What was even more priceless than that was that other black males praised him just for “landing” a girl like Rosaria. Shane’s mother fantasized that Rosaria was Italian, because although her porcelain complexion was ivory rose white, the undertones of her skin were still pale olive. She had long, flowing waves of shiny dark hair and the “brothas” constantly told Shane how “fine” and “beautiful” she was, what a “prize” she was. Some of them even said, without pause, that black women come a dime a dozen, the mothers of these black men not being highly prized by the general society, but landing a girl that looked like Rosaria really impressed Shane’s black Professors, his frat brothers, his mother and his male family members--he had never been patted on the back so much in his life by black folks, and although he had always fantasized about black girls with bright smiles, fluffy hair and tea brown complexions, he decided to keep Rosaria as a show piece, a status symbol.
But then Tangie Brown popped up again. It seemed that everywhere Shane went on campus or anywhere near Howard, he ran into Tangie and her new boyfriend, some chocolate stallion from the football team who always had his hand draped across her ass as though he owned it--and what a fine, bodacious ass Tangie had. In fact, Shane noticed that breaking up with him seemed to have done wonders for her looks, because now she had her hair back how he liked it--no chemicals, dark and glossy, pressed and curled--and her nut brown skin looked radiant and healthy, and she smiled and shook that ass when she walked--and Shane couldn’t stand to see her with another man! He got in her business, calling her day and night until she agreed to drop the football player and take him
back.
But then Rosaria announced that she was pregnant.
“I thought you were on the pill!”
“We are on the pill, and we used condoms, remember?”
“Damnit!”, he hissed.
“It’s alright...we’ll just have an abortion.”
“No!”
“Shane, I already made an appointment with an abortion clinic. I’m not some wayward ghetto chick, I’m a Catholic girl from a family that has standards. A Socrates woman cannot have a baby without getting married. Either we’re getting married or I’m aborting this baby--it’s as simple as that.”
Rosaria hadn’t been the least bit pregnant, but her rouse had worked like a charm, and a week after they had the wedding, she called her girlfriend Trina and got the 411 on how to fake a miscarriage using diet pills and Spam.

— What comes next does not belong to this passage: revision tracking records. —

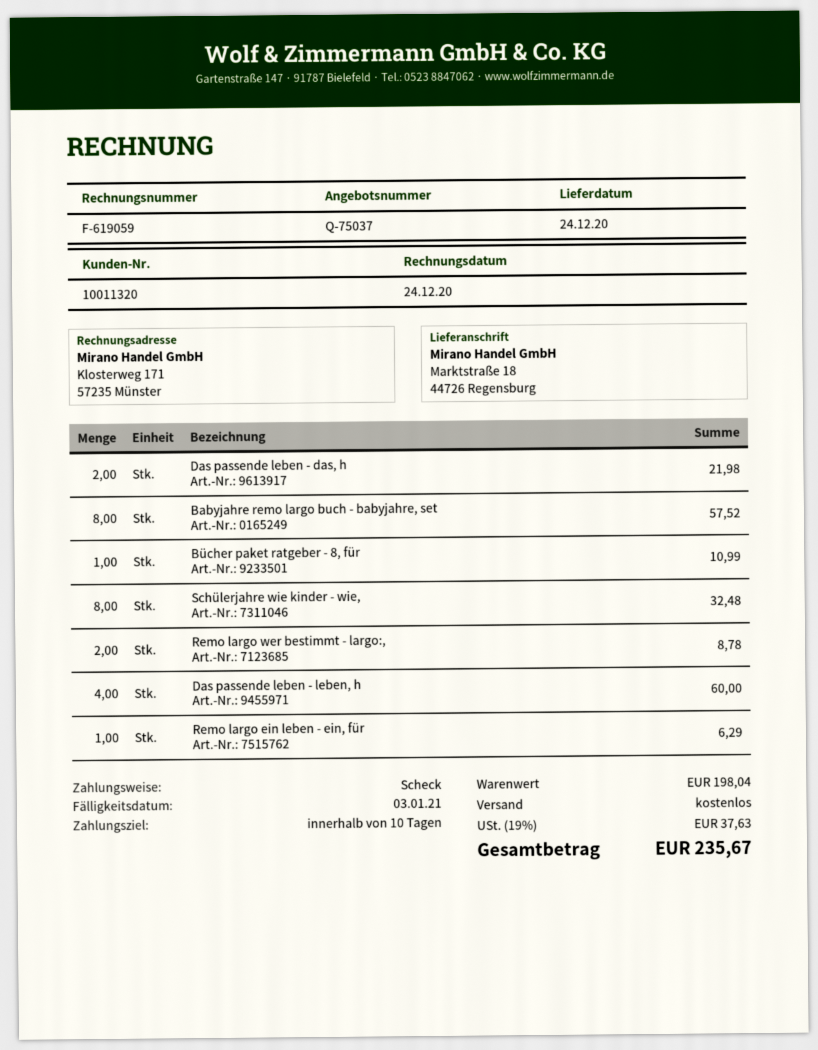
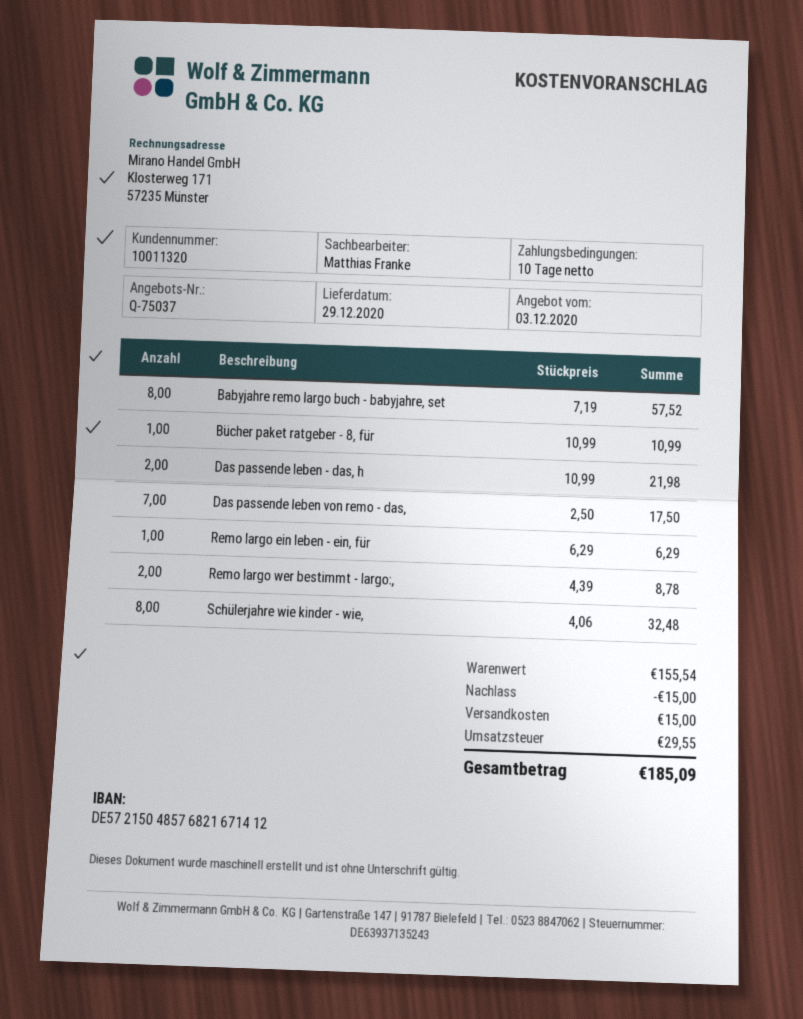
delivery date: 2020-12-24 -> 2020-12-29
Das passende leben - leben, h: 4 for 60.00 -> none
Das passende leben von remo - das,: none -> 7 for 17.50
subtotal: 198.04 -> 155.54
discount: none -> 15.00
shipping: 0.00 -> 15.00
tax: 37.63 -> 29.55
total: 235.67 -> 185.09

“And make sure you git paid”, Trina purred.
••
Now Shane Roberts entered the small two story Fort Washington mansion that he’d bought for Rosaria to have his children in. The house had five bedrooms, a pool, triple chimneys, a Puerto Rican-styled wet bar, spacious green yards front and back, and even though the mortgage payments were killing Shane after nine years, and even though he could never get a grip on the gas, electric and water bills, he was proud to say that the best looking house on Fort Washington’s Skipjack Drive was owned by a black man--and by a black man with a beautifully glamorous wife, the kind that important white men always had when you saw them in gangster movies or the kind that draped “cool” black pimped out brothas in music videos. Shane’s mother had even spent a whole year taking Rosaria to the best stores and teaching her how to dress impeccably for church, classy for dinner parties, and sexy for evenings with Shane.